It also means that the file needs to be valid python syntax (your given example file is).
Keep in mind that if you have a "text" file with this content that has a .py as the file extension, you can always do:
import mytextfile
print(mytestfile.FOO)
Of course, this assumes that the text file is syntactically correct as far as Python is concerned. On a project I worked on we did something similar to this. Turned some text files into Python files. Wacky but maybe worth consideration.

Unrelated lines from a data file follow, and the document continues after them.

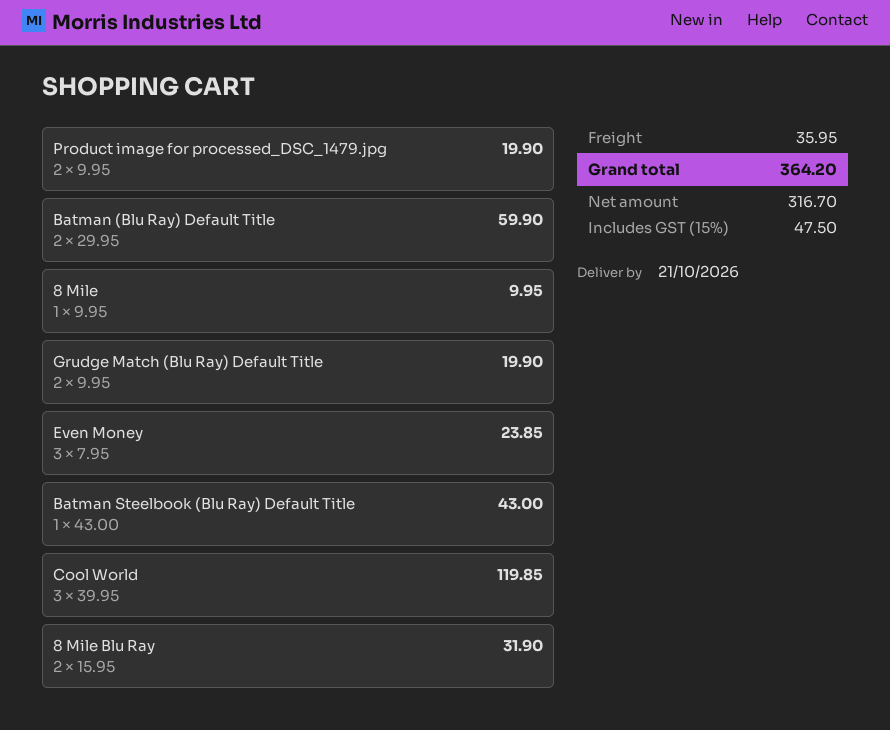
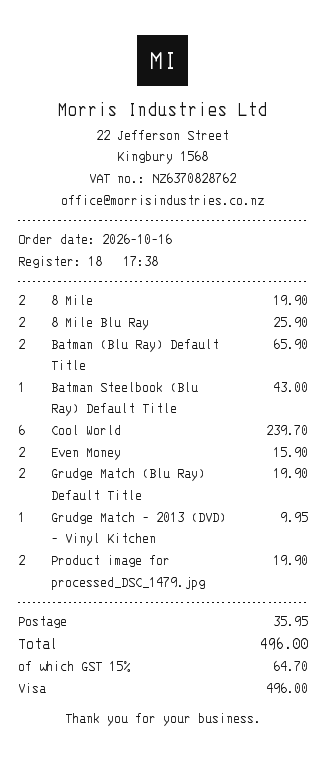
Batman (Blu Ray) Default Title: 2 for 59.90 -> 2 for 65.90
8 Mile: 1 for 9.95 -> 2 for 19.90
Even Money: 3 for 23.85 -> 2 for 15.90
Cool World: 3 for 119.85 -> 6 for 239.70
8 Mile Blu Ray: 2 for 31.90 -> 2 for 25.90
Grudge Match - 2013 (DVD) - Vinyl Kitchen: none -> 1 for 9.95
tax: 15% = 47.50 -> 15% = 64.70
total: 364.20 -> 496.00

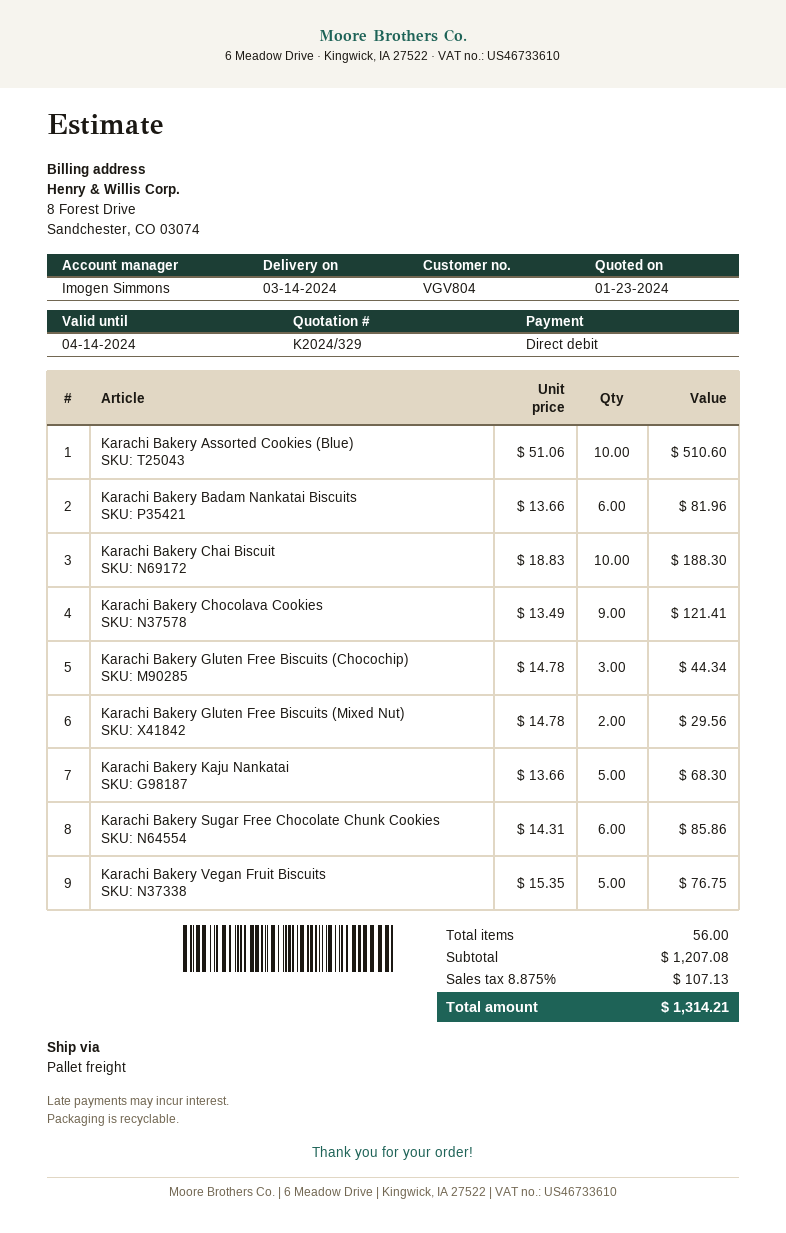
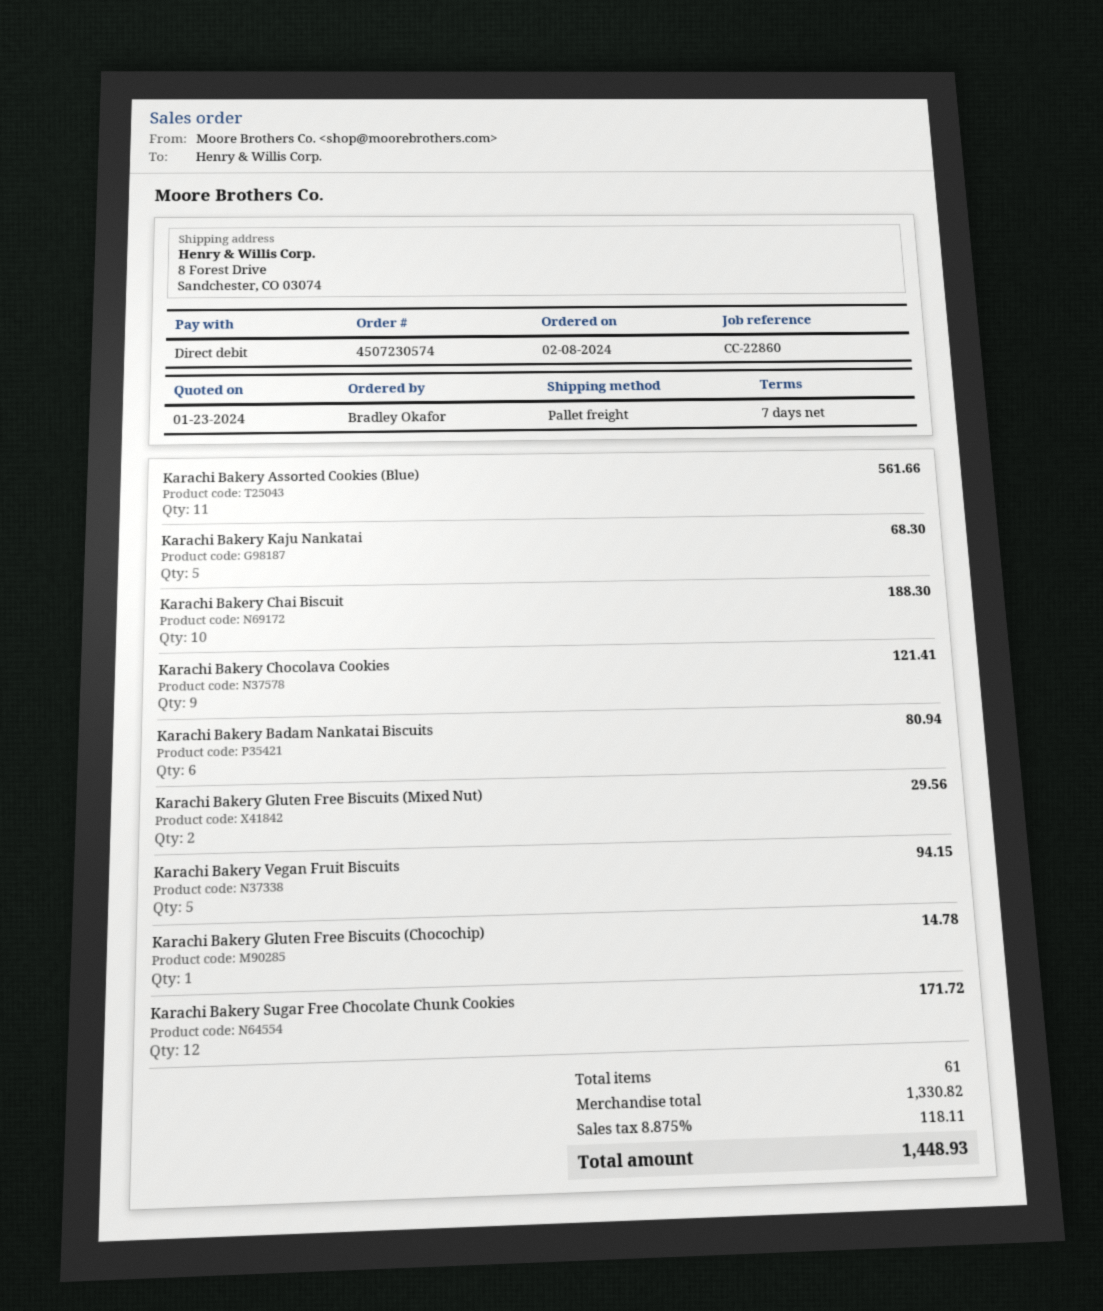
Karachi Bakery Assorted Cookies (Blue): 10 for 510.60 -> 11 for 561.66
Karachi Bakery Badam Nankatai Biscuits: 6 for 81.96 -> 6 for 80.94
Karachi Bakery Gluten Free Biscuits (Chocochip): 3 for 44.34 -> 1 for 14.78
Karachi Bakery Sugar Free Chocolate Chunk Cookies: 6 for 85.86 -> 12 for 171.72
Karachi Bakery Vegan Fruit Biscuits: 5 for 76.75 -> 5 for 94.15
total quantity: 56 -> 61
subtotal: 1207.08 -> 1330.82
tax: 8.875% = 107.13 -> 8.875% = 118.11
total: 1314.21 -> 1448.93

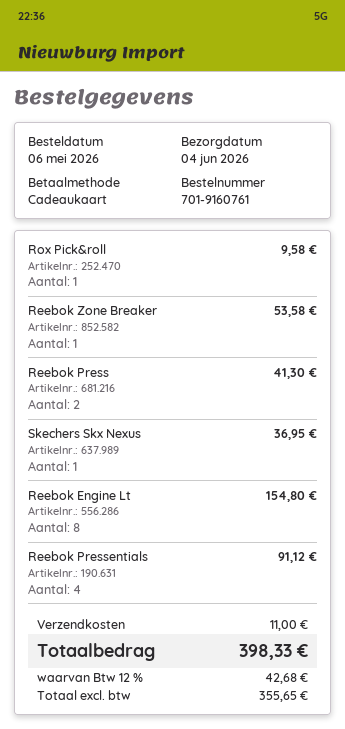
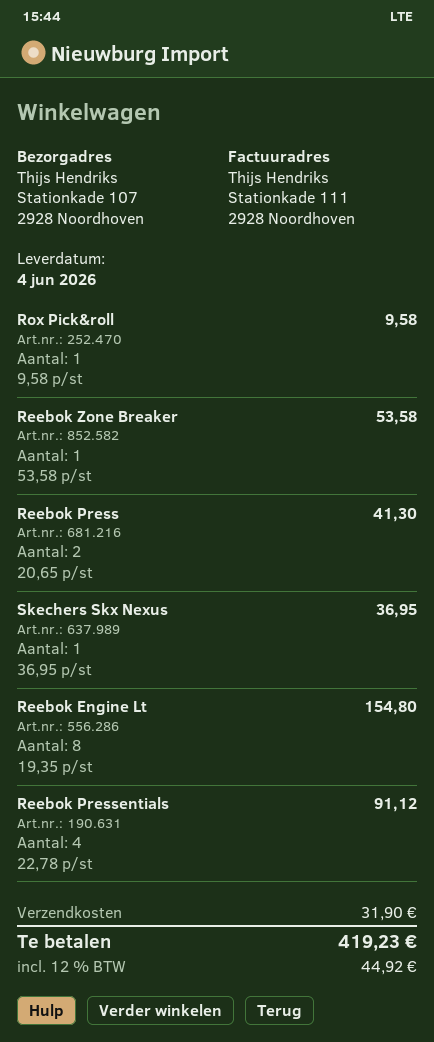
shipping: 11.00 -> 31.90
tax: 12% = 42.68 -> 12% = 44.92
total: 398.33 -> 419.23

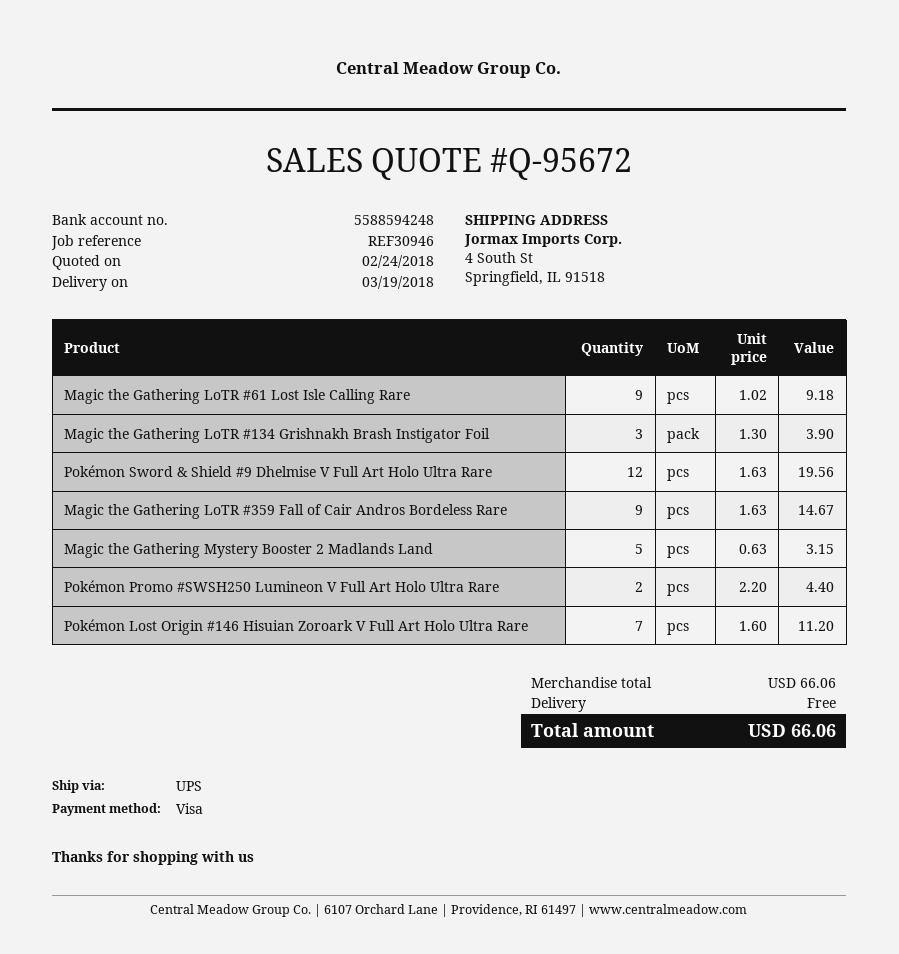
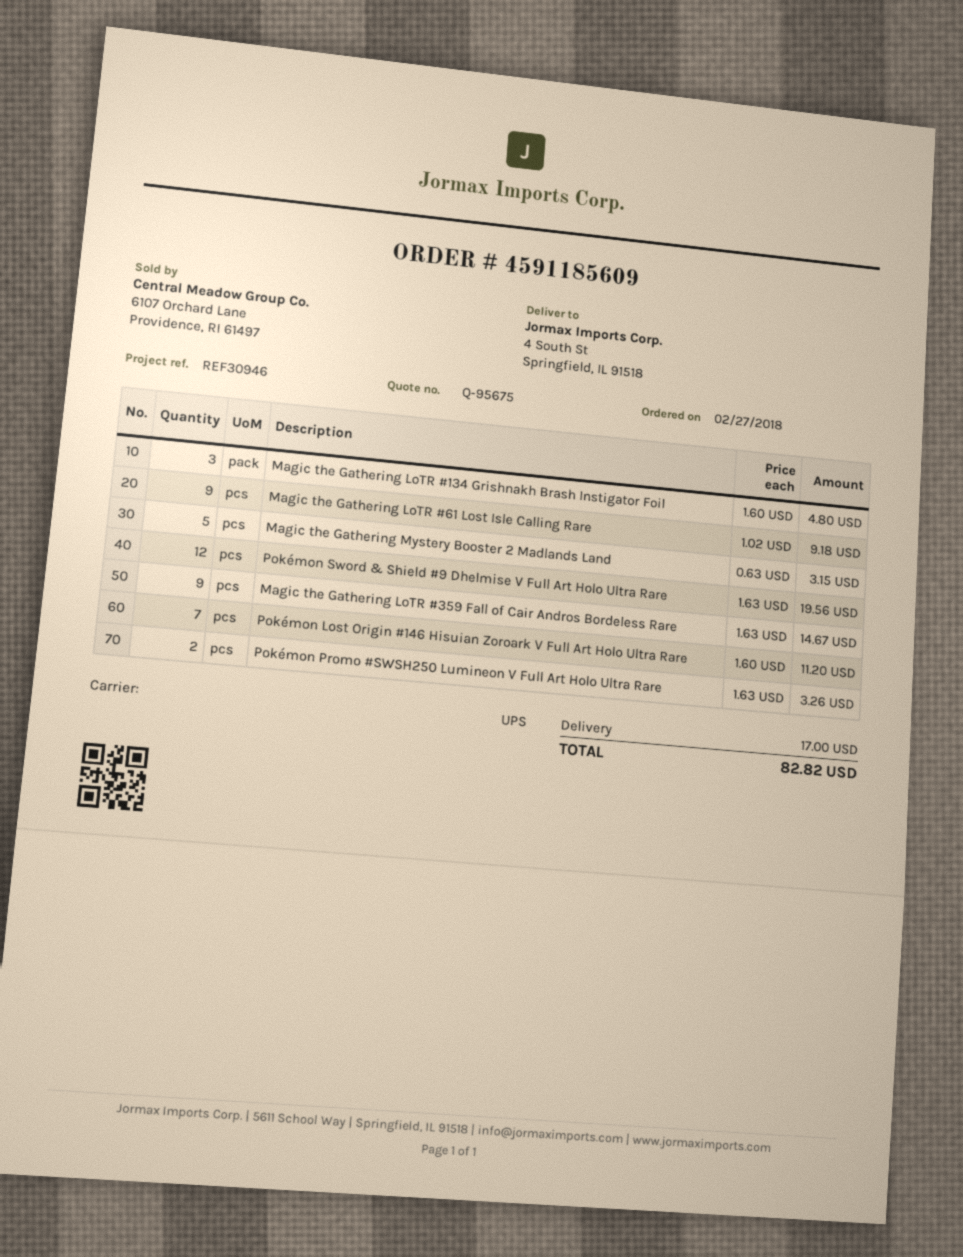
quote number: Q-95672 -> Q-95675
Magic the Gathering LoTR #134 Grishnakh Brash Instigator Foil: 3 x 1.30 = 3.90 -> 3 x 1.60 = 4.80
Pokémon Promo #SWSH250 Lumineon V Full Art Holo Ultra Rare: 2 x 2.20 = 4.40 -> 2 x 1.63 = 3.26
shipping: 0.00 -> 17.00
total: 66.06 -> 82.82

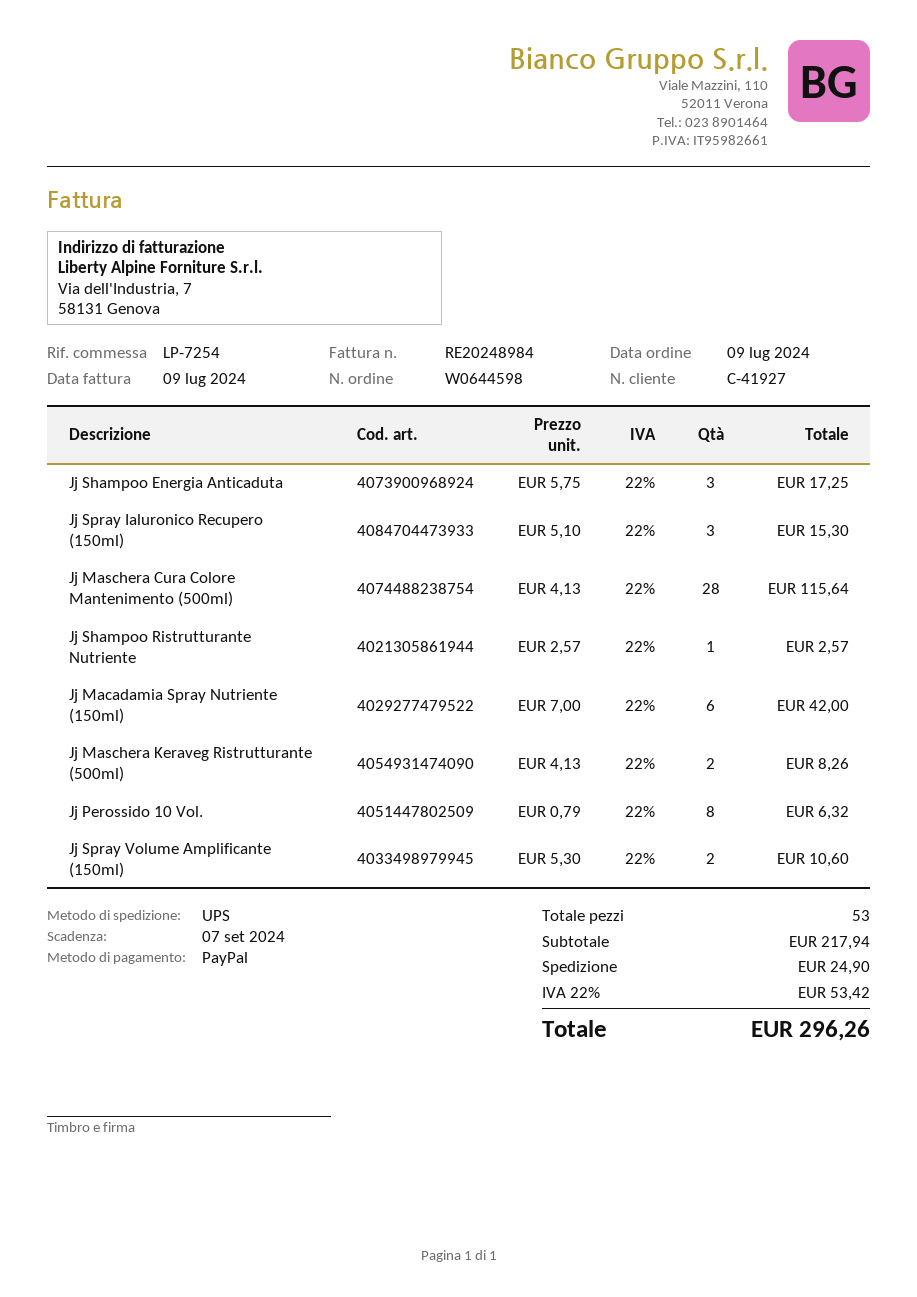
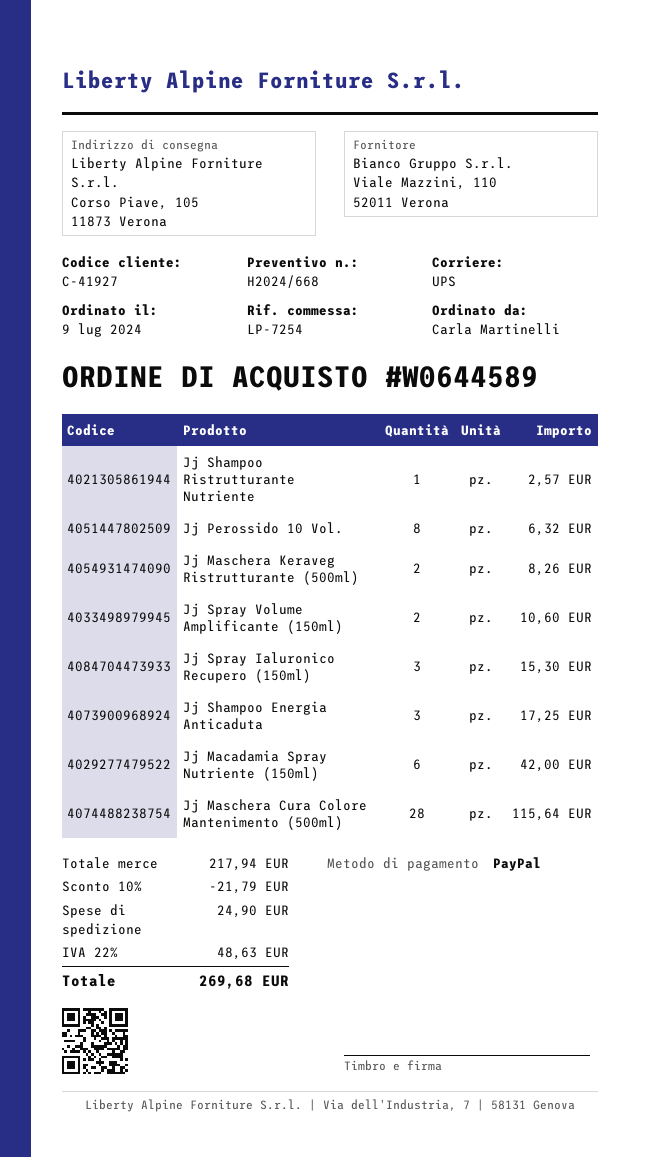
order number: W0644598 -> W0644589
discount: none -> 10% = 21.79
tax: 22% = 53.42 -> 22% = 48.63
total: 296.26 -> 269.68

Just to give a different approach, note that if your original file is setup as
export FOO=/path/to/foo
You can do source /etc/default/foo; python myprogram.py (or . /etc/default/foo; python myprogram.py) and within myprogram.py all the values that were exported in the sourced' file are visible in os.environ, e.g
import os
os.environ["FOO"]
If you know for certain that it only contains VAR="QUOTED STRING" style variables, like this:
FOO="some value"
Then you can just do this:
>>> with open('foo.sysconfig') as fd:
... exec(fd.read())
Which gets you:
>>> FOO
'some value'
(This is effectively the same thing as the execfile() solution
suggested in the other answer.)
This method has substantial security implications; if instead of FOO="some value" your file contained:
os.system("rm -rf /")
Then you would be In Trouble.
Alternatively, you can do this:
>>> with open('foo.sysconfig') as fd:
... settings = {var: shlex.split(value) for var, value in [line.split('=', 1) for line in fd]}
Which gets you a dictionary settings that has:
>>> settings
{'FOO': ['some value']}
That settings = {...} line is using a dictionary comprehension. You could accomplish the same thing in a few more lines with a for loop and so forth.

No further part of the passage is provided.